Hey there!
I’ve been following the 48h Scheme Haskell Tutorial to get more mileage and I’ve come across an impediment related to the existential types… again
In the tutorial they implement some weak typing check through heterogeneous lists.
They do this by creating this data type:
data Unpacker = forall a. Eq a => AnyUnpacker (LispVal -> ThrowsError a)
I tried a bunch of things, including Exists
& TypeEquals
, least of which:
newtype Unpacker = AnyUnpacker (∀ r. (∀ a. Eq a => a -> r) -> LispVal -> ThrowsError r)
Now… this almost works, but the problem is that he proof requires the result r
before applying the unpacker function (LispVal -> ThrowsError r
) if I understand right so that doesn’t work.
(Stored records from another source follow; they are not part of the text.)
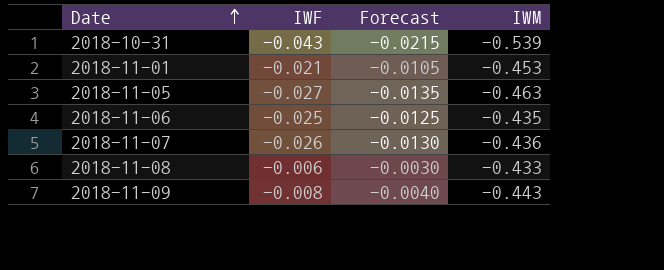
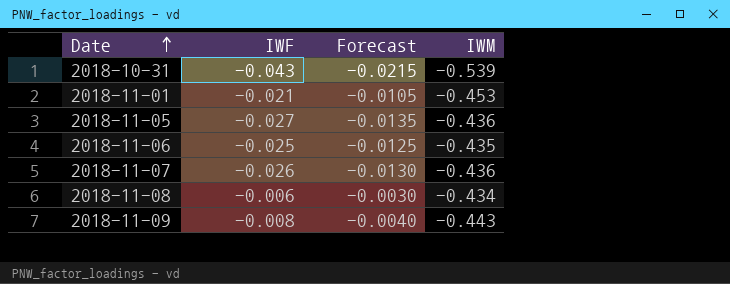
2018-11-05 | IWM: -0.463 -> -0.436
2018-11-08 | IWM: -0.433 -> -0.434

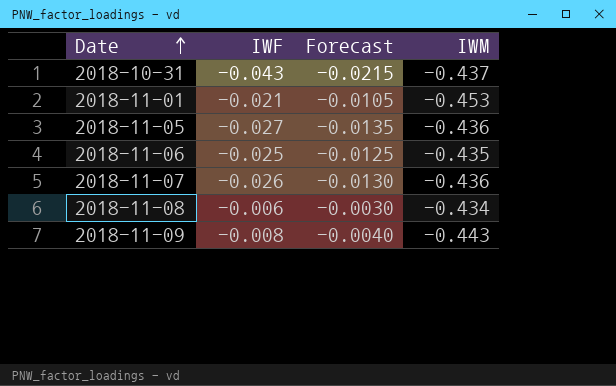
2018-10-31 | IWM: -0.539 -> -0.437

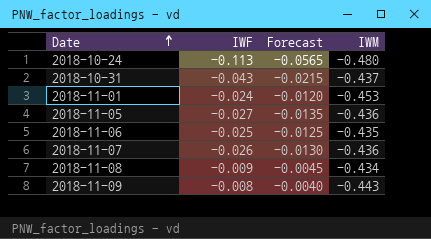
row 2018-10-24: none -> -0.113 | -0.0565 | -0.480
2018-11-01 | IWF: -0.021 -> -0.024
2018-11-01 | Forecast: -0.0105 -> -0.0120
2018-11-08 | IWF: -0.006 -> -0.009
2018-11-08 | Forecast: -0.0030 -> -0.0045

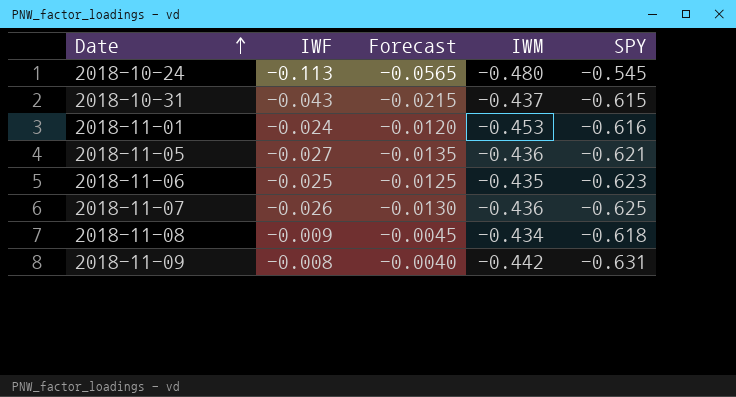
column SPY | position: none -> 5
2018-11-09 | IWM: -0.443 -> -0.442

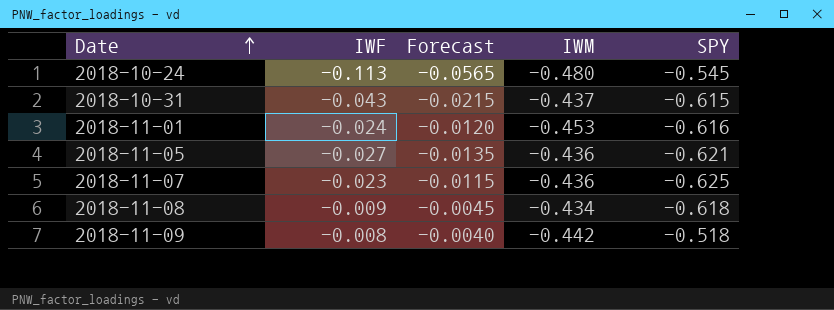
row 2018-11-06: -0.025 | -0.0125 | -0.435 | -0.623 -> none
2018-11-07 | IWF: -0.026 -> -0.023
2018-11-07 | Forecast: -0.0130 -> -0.0115
2018-11-09 | SPY: -0.631 -> -0.518

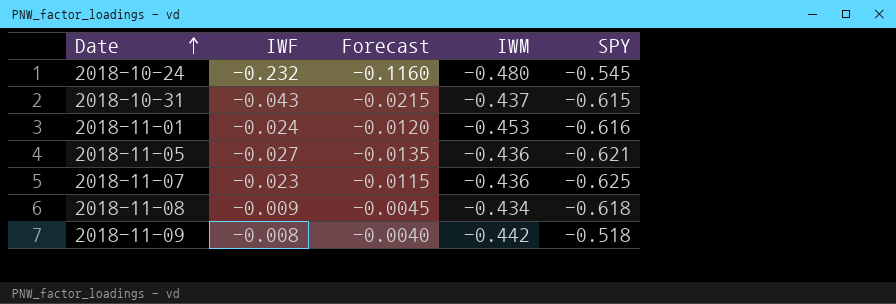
2018-10-24 | IWF: -0.113 -> -0.232
2018-10-24 | Forecast: -0.0565 -> -0.1160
I mean it could work if we knew the type of r
and so we could do something like unpacker (const 0) arg1
or unpacker (const "") arg1
in:
unpackEquals :: LispVal -> LispVal -> Unpacker -> ThrowsError Boolean
unpackEquals arg1 arg2 (AnyUnpacker unpacker)
= do unpacked1 <- unpacker arg1
unpacked2 <- unpacker arg2
pure $ unpacked1 == unpacked2
pure false
`catchError` (const $ pure false)
Which is the direct translation of the original Haskell code.
Other relevant info might be that: type ThrowsError = Either LispError
. I’m getting closer to understanding these existential types, it’s just that I don’t know how to provide the proofs with these nested types.
The idea is to create a heterogeneous list like: [AnyUnpacker unpackNum, AnyUnpacker unpackStr, AnyUnpacker unpackBool]
where unpackNum :: LispVal -> ThrowsError Int
and so on for the rest, with appropriate return types. This is just copy/paste from the tutorial, this works in Haskell.